Celebrating 200 Years

The Miami Student is more than a club — it shaped the person I am today

Abigail Ankeney (right) interviews Bradley Whitford in the TV Studio of Williams Hall
Abigail Ankeney (right) interviews Bradley Whitford in the TV Studio of Williams Hall

In the warm fall of 2020, I stumbled my way to Miami University, green behind the ears, eager to get away from home and terrified of where I was going.

I started out that year as a political science major. I had no roommate. My dorm hall was at about a quarter capacity, and I didn’t like my friends much. Over the course of my next three years at Miami, I learned what I wanted to do with my life, let alone what I wanted to major in. I finally found friends I want to keep forever, let alone friends good enough to keep close until things got dry.

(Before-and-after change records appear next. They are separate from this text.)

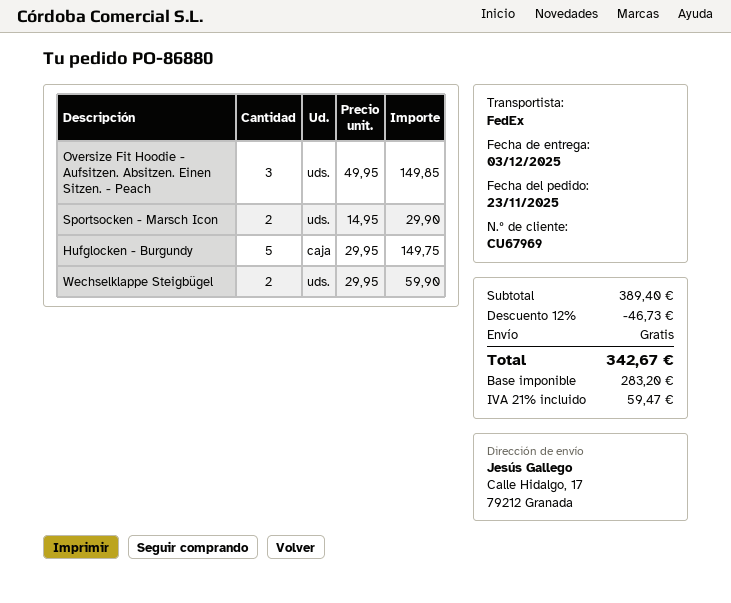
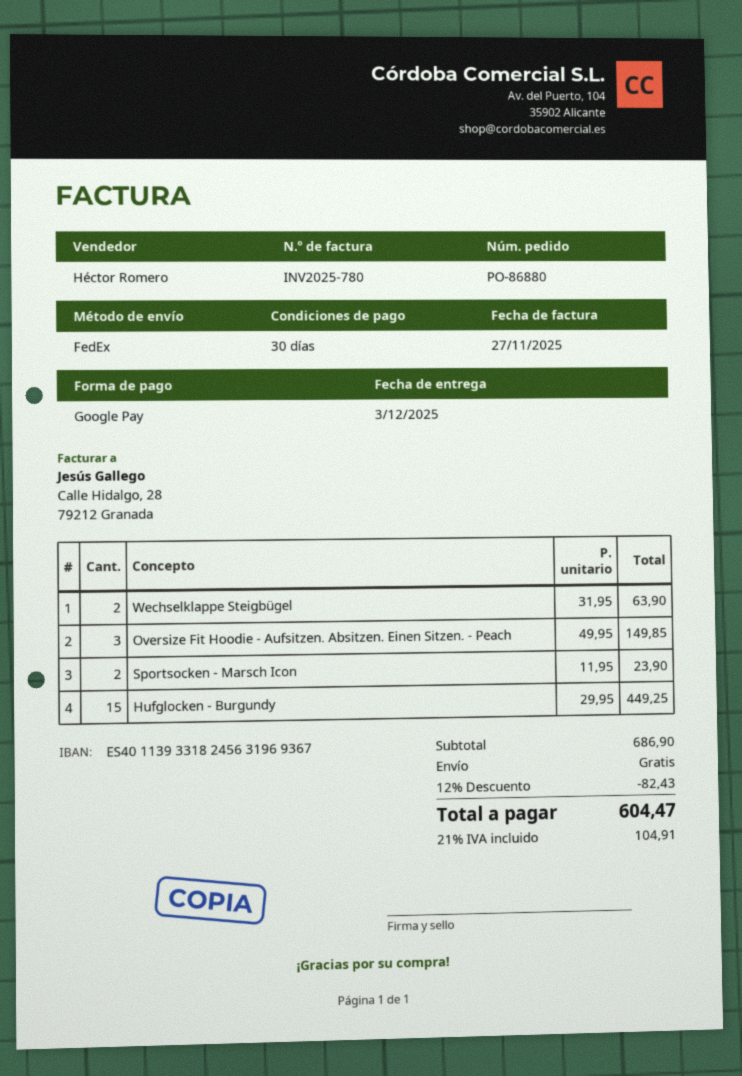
Sportsocken - Marsch Icon: 2 x 14.95 = 29.90 -> 2 x 11.95 = 23.90
Hufglocken - Burgundy: 5 x 29.95 = 149.75 -> 15 x 29.95 = 449.25
Wechselklappe Steigbügel: 2 x 29.95 = 59.90 -> 2 x 31.95 = 63.90
subtotal: 389.40 -> 686.90
discount: 12% = 46.73 -> 12% = 82.43
tax: 21% = 59.47 -> 21% = 104.91
total: 342.67 -> 604.47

I learned these things because when I needed community, friendship and work to do, I found The Miami Student.

I remember my first meeting with The Student. I went to a Campus and Community section Zoom call, brought not a single unique idea and left anxious and confused about what I should do. 

I bounced around trying to figure out what I wanted to do and remembered that, as a pretentious and generally aggravated New Yorker, I should write for Opinion.

And so I did.

I learned that airing my grievances in print — whether that meant complaining about the steamed bagels at Bagel & Deli or yelling at the administration over whatever bothered me that week — gave me a chance to improve my writing. It gave me a chance to improve my thinking, too.

However, I never found myself caring so much about that. In my sophomore year, I was so ready to get out of Oxford that I started looking at how to transfer to a school in New York. Any school in New York. I missed the security of my family and the not-so-friendly confines of the New York City metropolitan area.

I was asked to be the assistant Opinion editor, and I almost turned it down because I wasn’t sure if I would be back at Miami that fall. By only the good graces of the whatever high atop the thing, I chickened out and stayed at school, thereby requiring myself to assistant edit whatever I needed to.

I still wasn’t happy with what life I’d gathered at Miami.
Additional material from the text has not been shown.